### WHAT YOU HAVE TO DO
Whenever a line in the records below holds the string "contains", copy it out.
== EXTRACTED ENTRIES
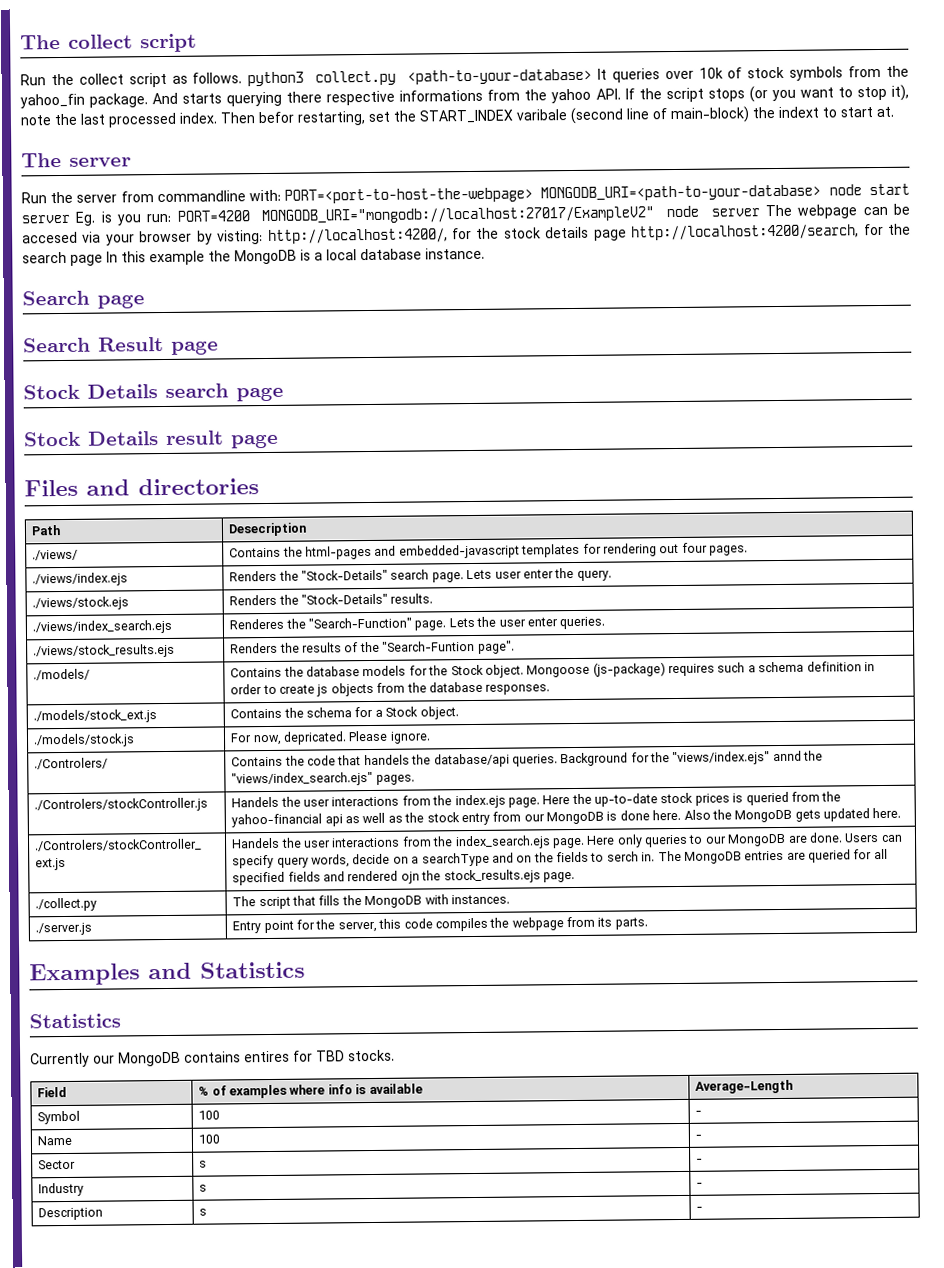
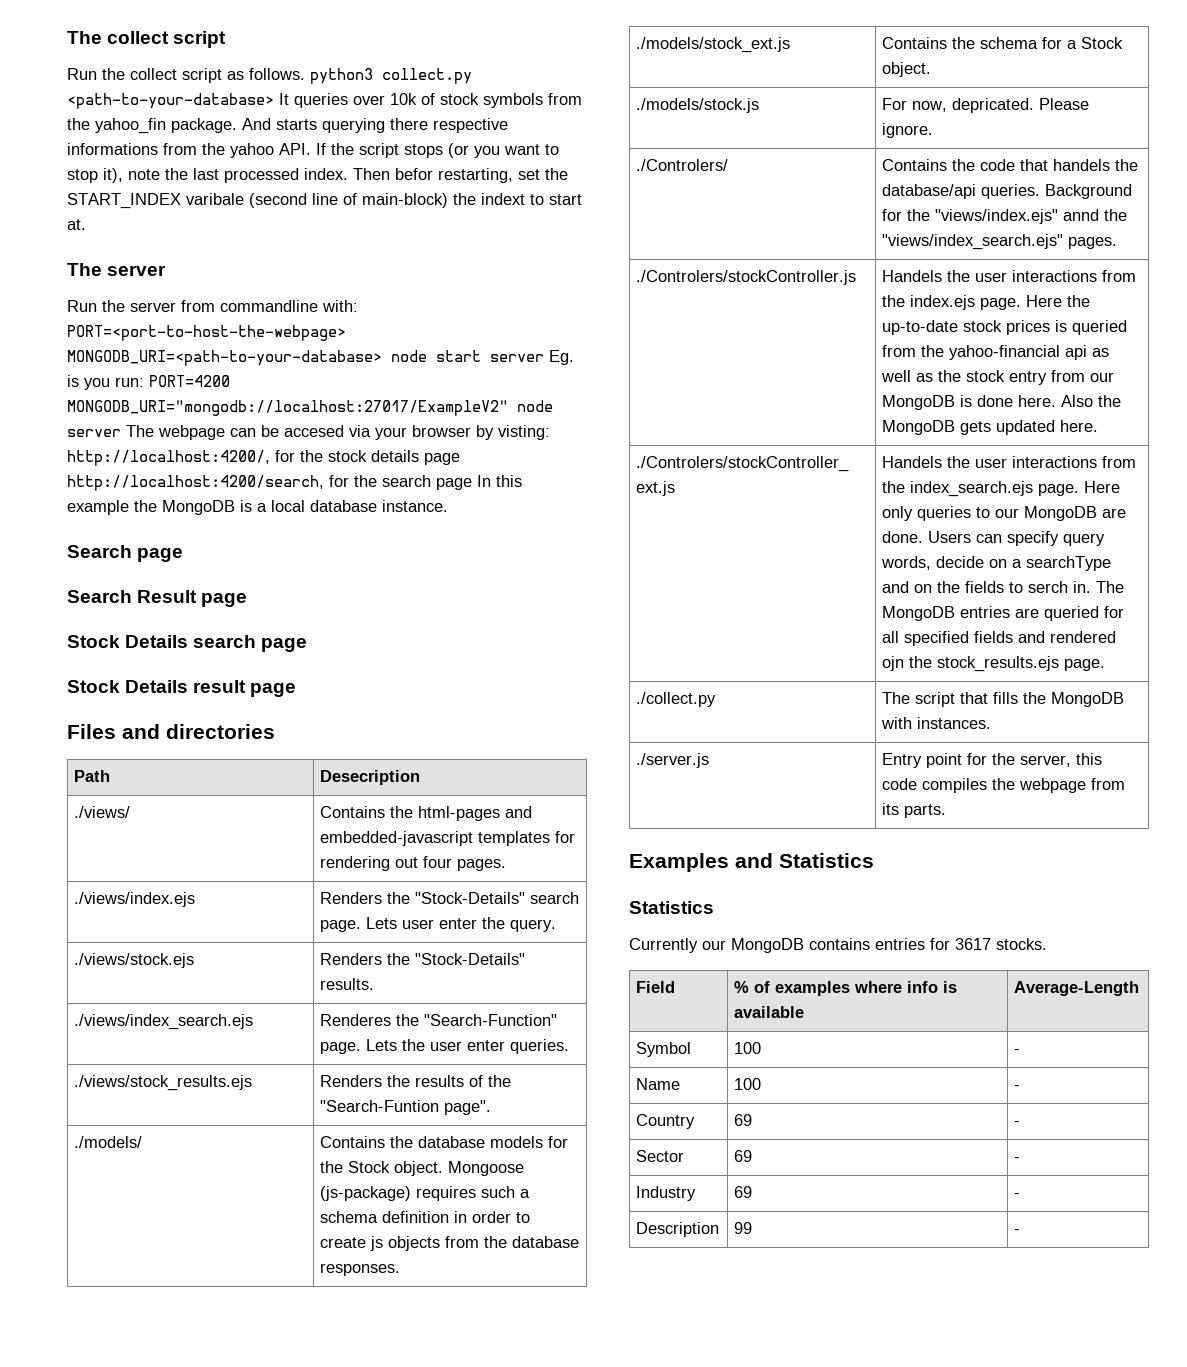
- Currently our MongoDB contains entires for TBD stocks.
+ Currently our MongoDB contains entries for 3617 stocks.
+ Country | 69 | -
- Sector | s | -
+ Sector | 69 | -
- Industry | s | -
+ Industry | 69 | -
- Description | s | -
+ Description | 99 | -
====
### SOLUTION BELOW
- Currently our MongoDB contains entires for TBD stocks.
+ Currently our MongoDB contains entries for 3617 stocks.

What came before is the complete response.